Eibach stocked nothing between 700 & 800 lbs. So thinking that the 700 pound spring would be too soft, I went with the 800 pound model. The spring preload is about 1.25" on the shock body. For a "2.5 inch I.D." spring, there must be another manufacture out there that would stock a 750lb/2.5" spring. The other adjustment is the shock nitrogen preload. I considered going with a "dual rate"spring setup, may still give it a try. Springs are cheap.

Right now with this coilover mod, the front suspension has gained 1.5" of additional travel.

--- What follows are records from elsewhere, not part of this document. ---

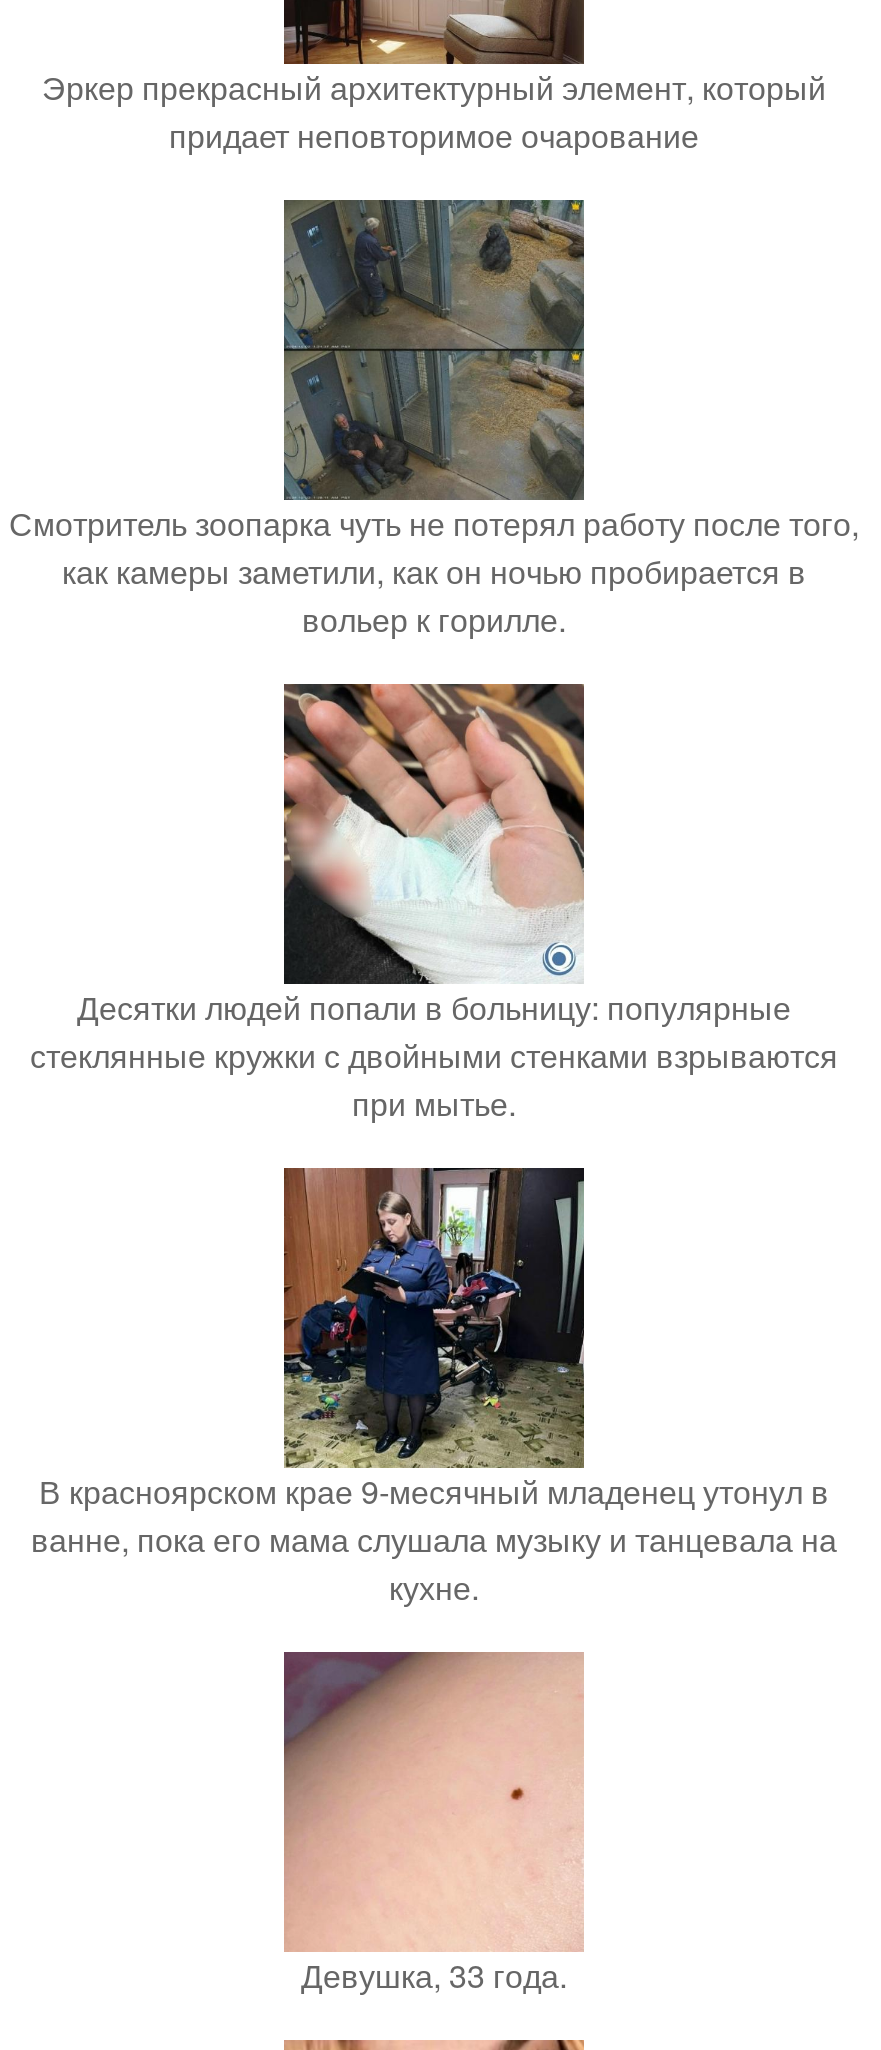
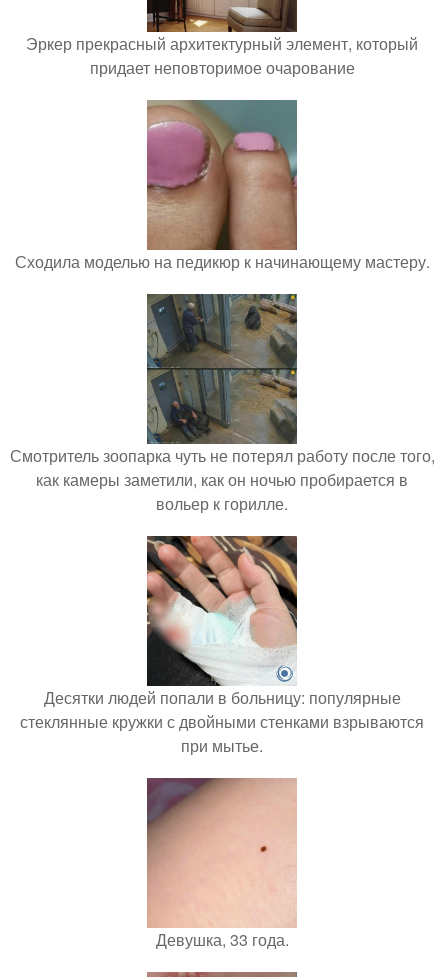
+ [image]
+ Сходила моделью на педикюр к начинающему мастеру.

moved down: [image] | Смотритель зоопарка чуть не потерял работу после того, | как камеры заметили, как он ночью пробирается в | вольер к горилле. | Десятки людей попали в больницу: популярные | стеклянные кружки с двойными стенками взрываются | при мытье.

- [image]
- В красноярском крае 9-месячный младенец утонул в
- ванне, пока его мама слушала музыку и танцевала на
- кухне.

I had been having interference issues with the 31 inch tires rubbing the inner fenderwell, currently that problem is solved. So currently after some 5kmi on the suspension lift with these coilovers, I would say that they must be some more adjustment to make the ride a little bit softer. However, not wanting to loose much travel, I am considering adjusting (lowering) the shock preload pressure. Other that that, a winch & a pre-runner style front bumper will weight it down. Which is really the next step now that the coilover modification has proven itself out and the "cement truck" style of ride quality is gone. Getting ready to fab up some longer A arms. But sourcing longer axles are the issues here. There have been roomers of some longer china junk axles. I like to go fast, an old desert racer.

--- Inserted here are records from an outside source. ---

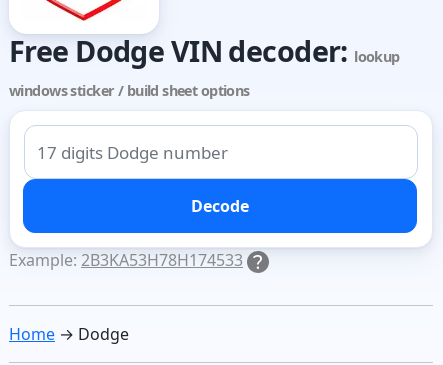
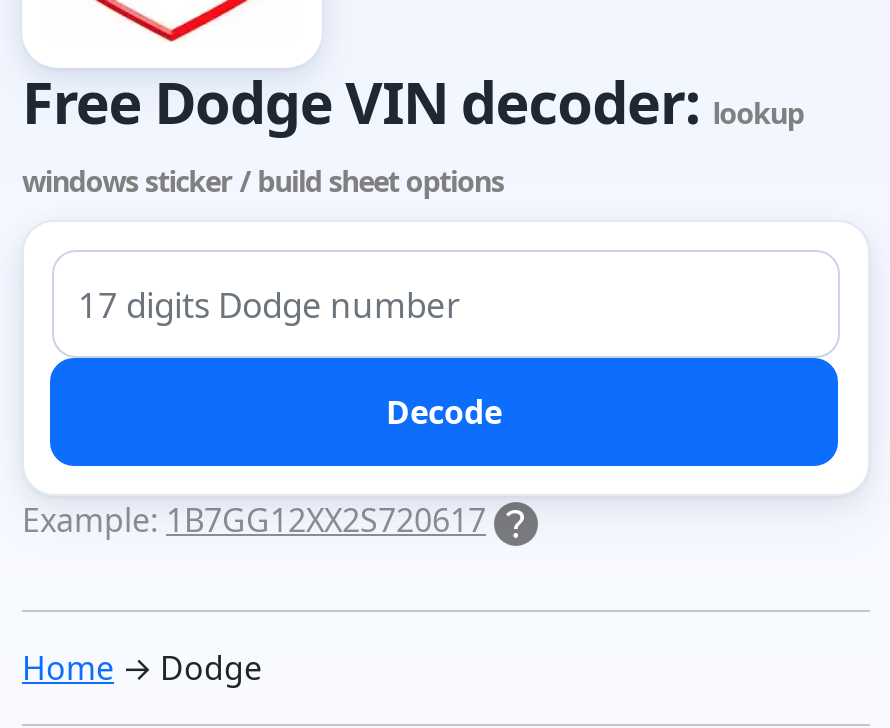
- Example: 2B3KA53H78H174533
+ Example: 1B7GG12XX2S720617
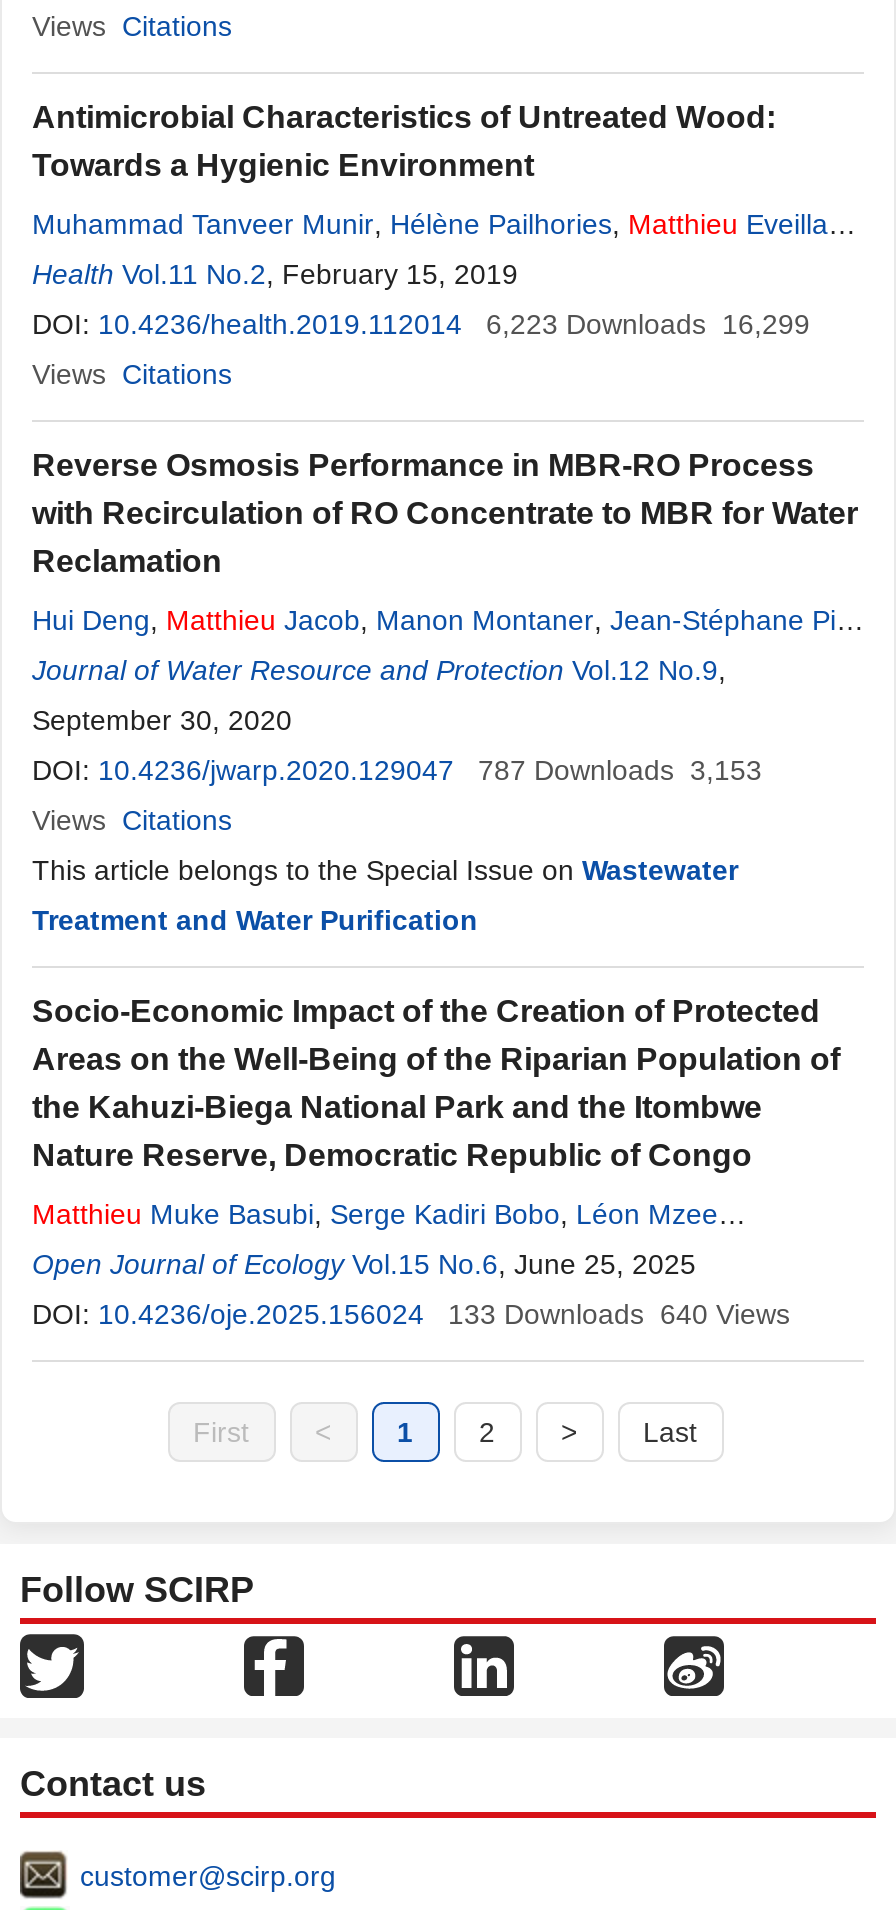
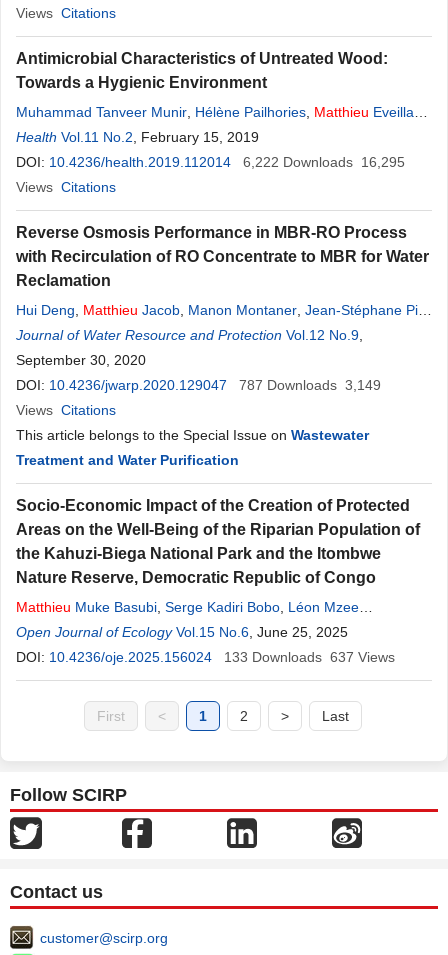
- 6,223 Downloads 16,299
+ 6,222 Downloads 16,295

- DOI: 10.4236/jwarp.2020.129047 787 Downloads 3,153
+ DOI: 10.4236/jwarp.2020.129047 787 Downloads 3,149

- 133 Downloads 640 Views
+ 133 Downloads 637 Views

Planning on hauling the Ranger to Durango for some off roading in the very near future. Just an axle dolly pulled behind the F150. I believe that keeping the yellow sub level 2 as stock as possible maybe what happens in the long run, and pickup a 2wd and go crazy with it. The 4wd ones are around. I see them often.

- Doug
 
PJ, great question....

Eibach stocked nothing between 700 & 800 lbs. So thinking that the 700 pound spring would be too soft, I went with the 800 pound model. The spring preload is about 1.25" on the shock body. For a "2.5 inch I.D." spring, there must be another manufacture out there that would stock a 750lb/2.5" spring. The other adjustment is the shock nitrogen preload. I considered going with a "dual rate"spring setup, may still give it a try. Springs are cheap.

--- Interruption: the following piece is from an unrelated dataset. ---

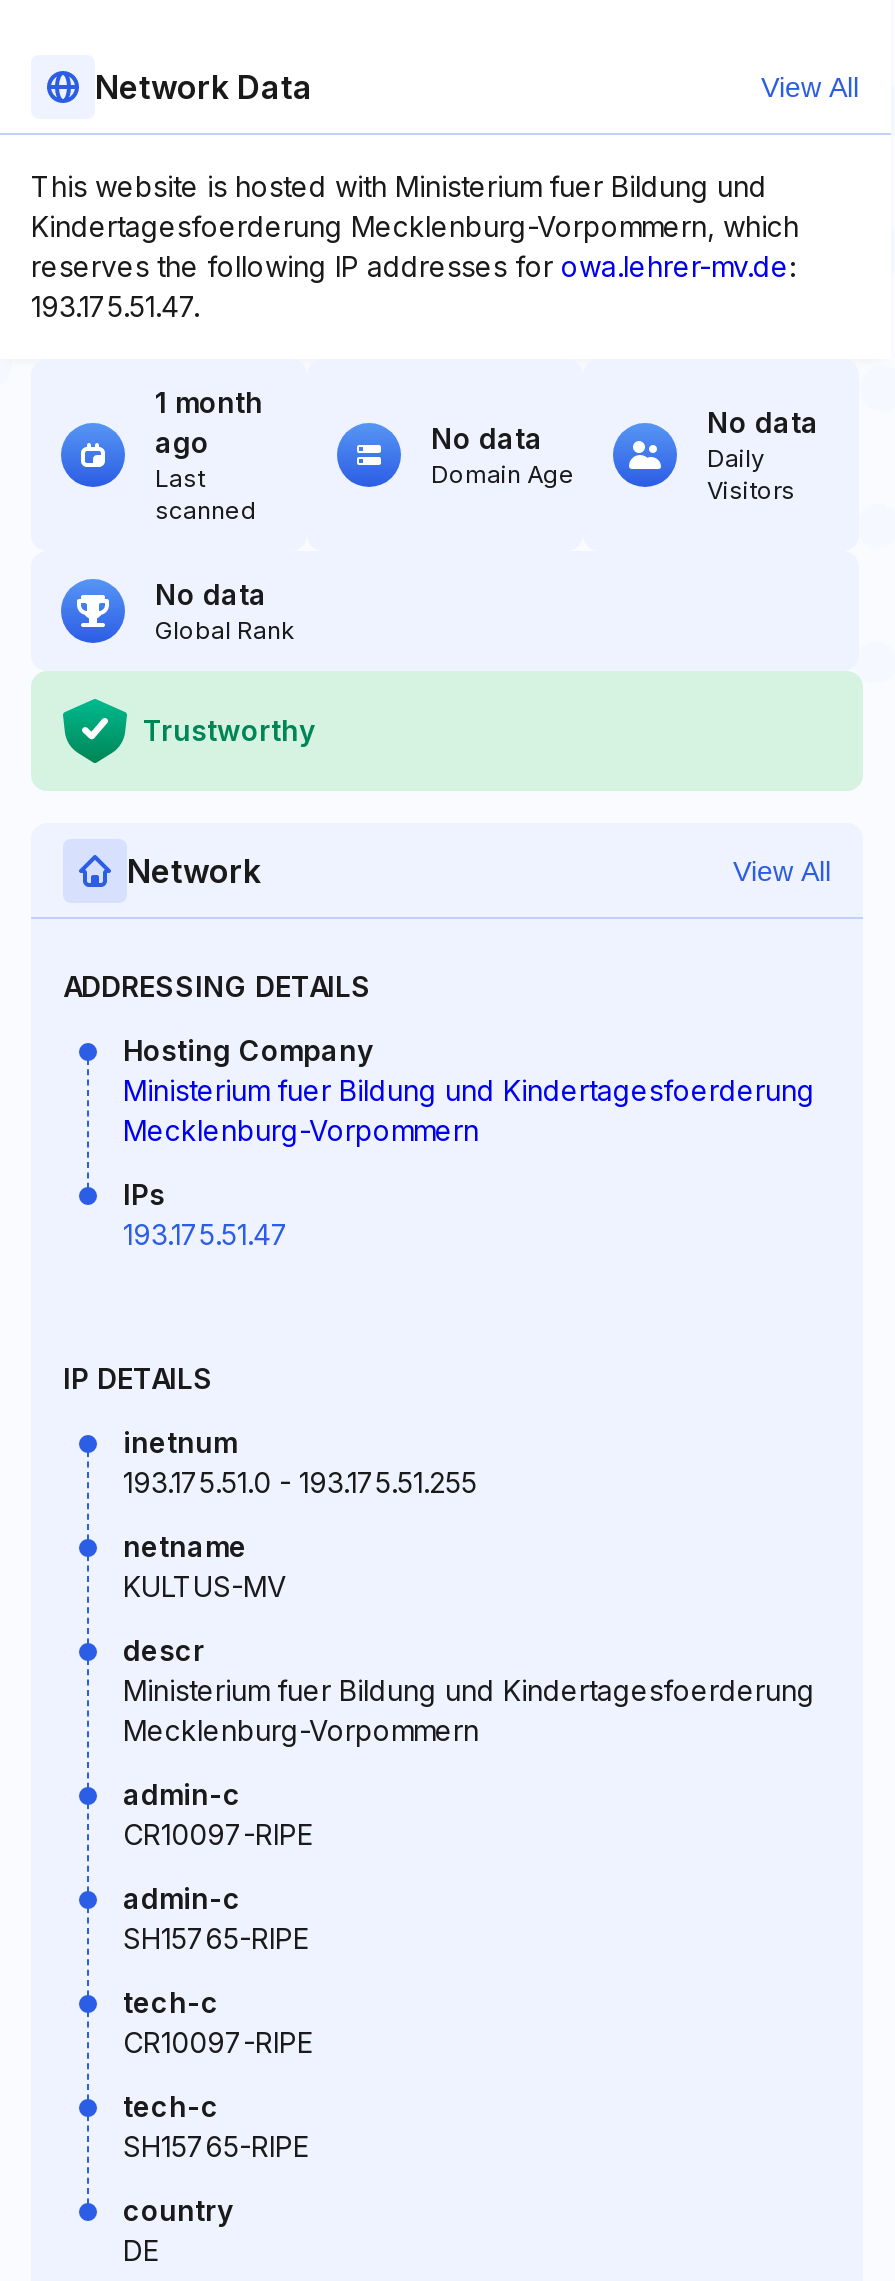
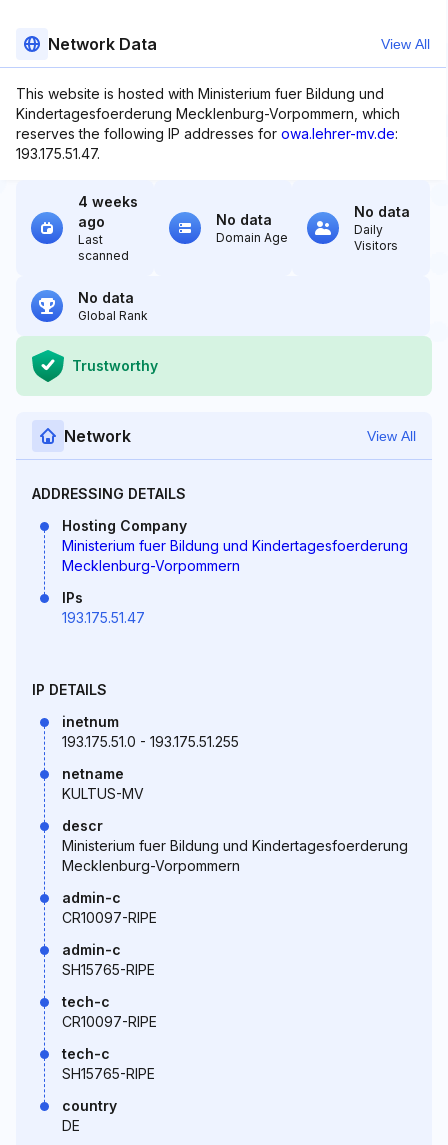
- 1 month
+ 4 weeks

Right now with this coilover mod, the front suspension has gained 1.5" of additional travel. I had been having interference issues with the 31 inch tires rubbing the inner fenderwell, currently that problem is solved. So currently after some 5kmi on the suspension lift with these coilovers, I would say that they must be some more adjustment to make the ride a little bit softer. However, not wanting to loose much travel, I am considering adjusting (lowering) the shock preload pressure. Other that that, a winch & a pre-runner style front bumper will weight it down. Which is really the next step now that the coilover modification has proven itself out and the "cement truck" style of ride quality is gone. Getting ready to fab up some longer A arms. But sourcing longer axles are the issues here. There have been roomers of some longer china junk axles. I like to go fast, an old desert racer.

Planning on hauling the Ranger to Durango for some off roading in the very near future. Just an axle dolly pulled behind the F150. I believe that keeping the yellow sub level 2 as stock as possible maybe what happens in the long run, and pickup a 2wd and go crazy with it. The 4wd ones are around. I see them often.

- Doug
Doug,

That makes a lot of sense.

Did you wind up putting the extended eyelets on the coilover bodies, or running them as is?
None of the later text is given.